***** EXTRACTED RECORDS *****

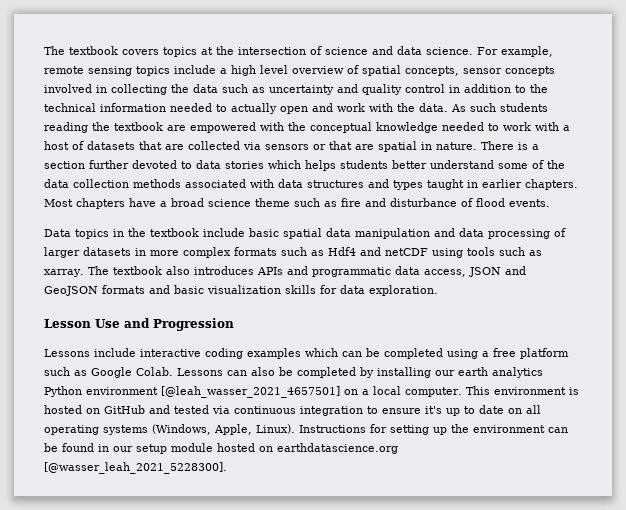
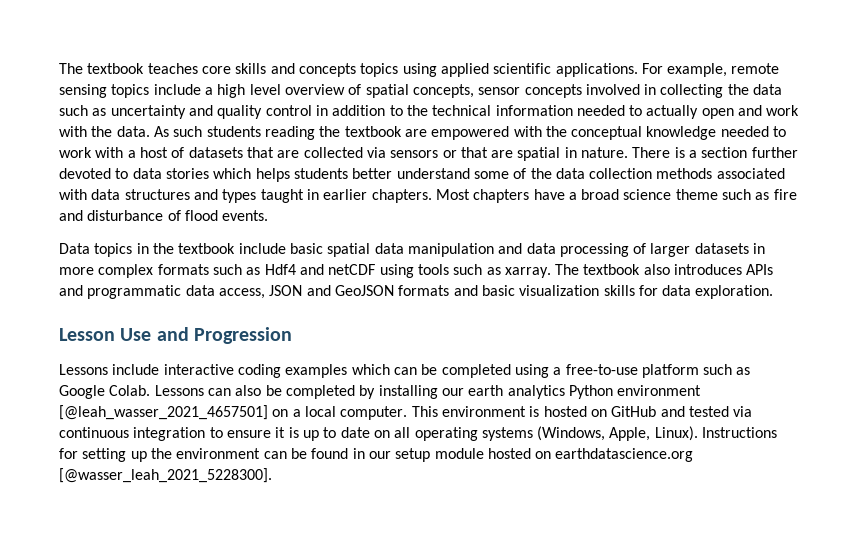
[44,46,473,57] The textbook covers topics at the intersection of science and data science. -> [59,63,638,77] The textbook teaches core skills and concepts topics using applied scientific applications.
[493,348,516,357] free -> [565,364,638,375] free-to-use
[425,406,442,414] it's -> [275,427,299,438] it is

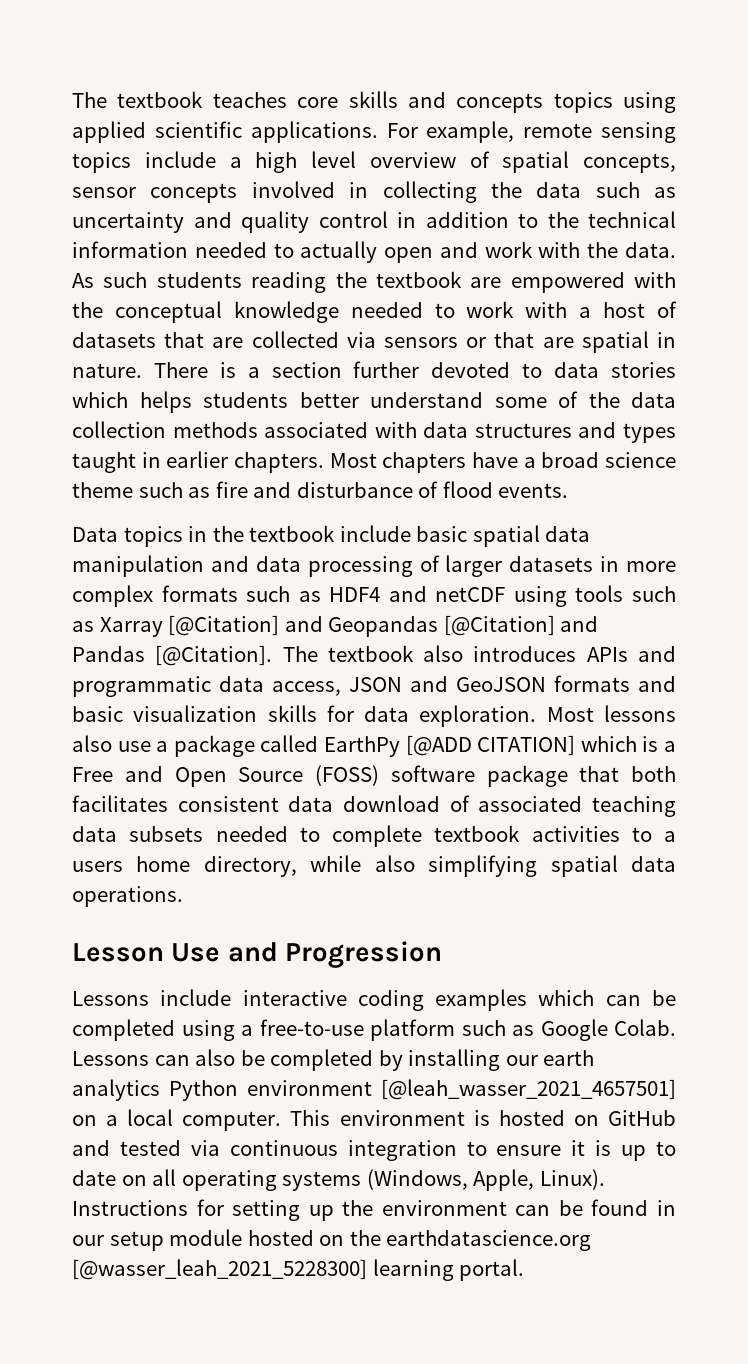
[264,264,296,275] Hdf4 -> [329,587,381,602] HDF4
[504,267,551,278] xarray. -> [99,615,599,637] [72,645,273,666] Xarray [@Citation] and Geopandas [@Citation] and Pandas [@Citation].
(774, 292) none -> [546,705,676,722] [72,735,677,757] [72,765,676,787] [72,795,676,817] [72,825,676,847] [72,855,677,877] [72,886,183,907] Most lessons also use a package called EarthPy [@ADD CITATION] which is a Free and Open Source (FOSS) software package that both facilitates consistent data download of associated teaching data subsets needed to complete textbook activities to a users home directory, while also simplifying spatial data operations.
[555,448,694,462] [59,468,272,483] earthdatascience.org [@wasser_leah_2021_5228300]. -> [349,1230,592,1251] [72,1259,525,1281] the earthdatascience.org [@wasser_leah_2021_5228300] learning portal.

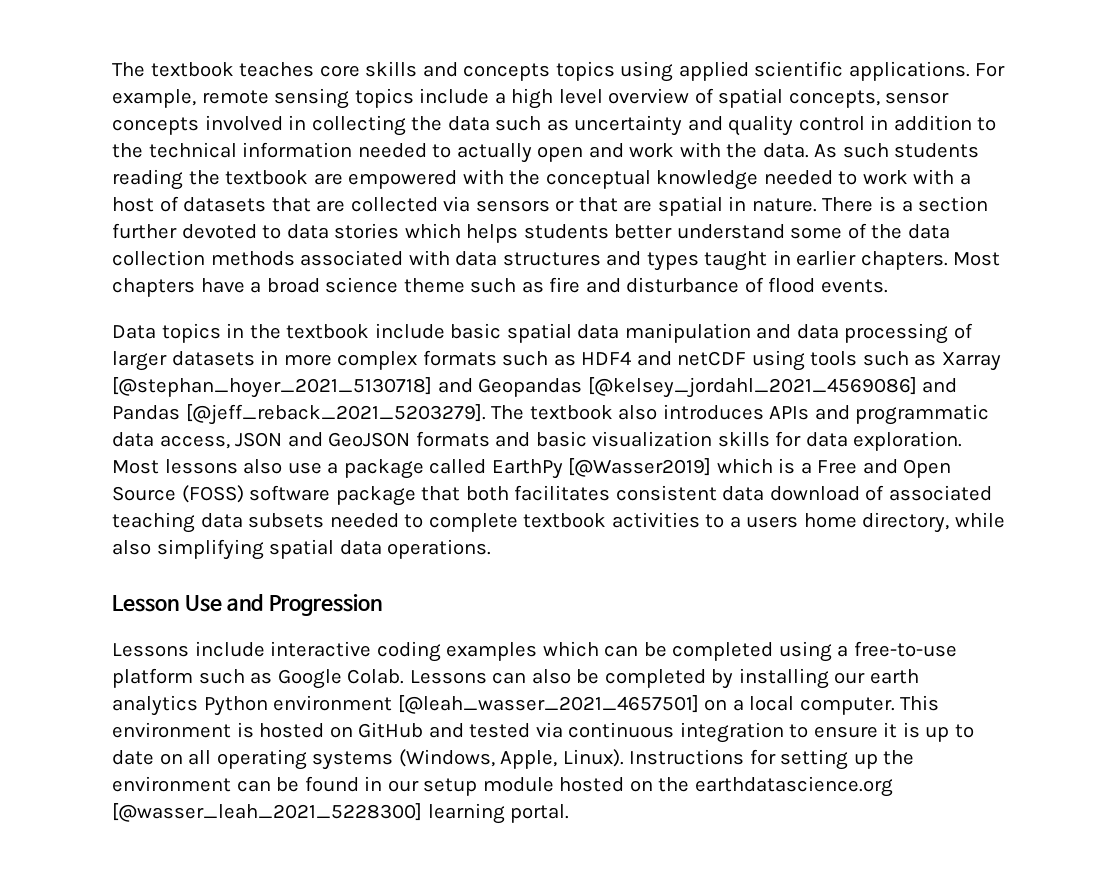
[168,615,280,636] [@Citation] -> [112,377,432,398] [@stephan_hoyer_2021_5130718]
[443,615,555,636] [@Citation] -> [587,377,917,398] [@kelsey_jordahl_2021_4569086]
[155,645,273,666] [@Citation]. -> [185,404,486,425] [@jeff_reback_2021_5203279].
[405,735,576,756] [@ADD CITATION] -> [568,458,712,477] [@Wasser2019]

*****

» ASSIGNMENT
Find the line that has "[555,448,694,462] [59,468,272,483] earthdatascience.org" in the listing, then retype it and each later line up to the last, exactly. Leave pictures out.

» RESPONSE AREA
[555,448,694,462] [59,468,272,483] earthdatascience.org [@wasser_leah_2021_5228300]. -> [349,1230,592,1251] [72,1259,525,1281] the earthdatascience.org [@wasser_leah_2021_5228300] learning portal.

[168,615,280,636] [@Citation] -> [112,377,432,398] [@stephan_hoyer_2021_5130718]
[443,615,555,636] [@Citation] -> [587,377,917,398] [@kelsey_jordahl_2021_4569086]
[155,645,273,666] [@Citation]. -> [185,404,486,425] [@jeff_reback_2021_5203279].
[405,735,576,756] [@ADD CITATION] -> [568,458,712,477] [@Wasser2019]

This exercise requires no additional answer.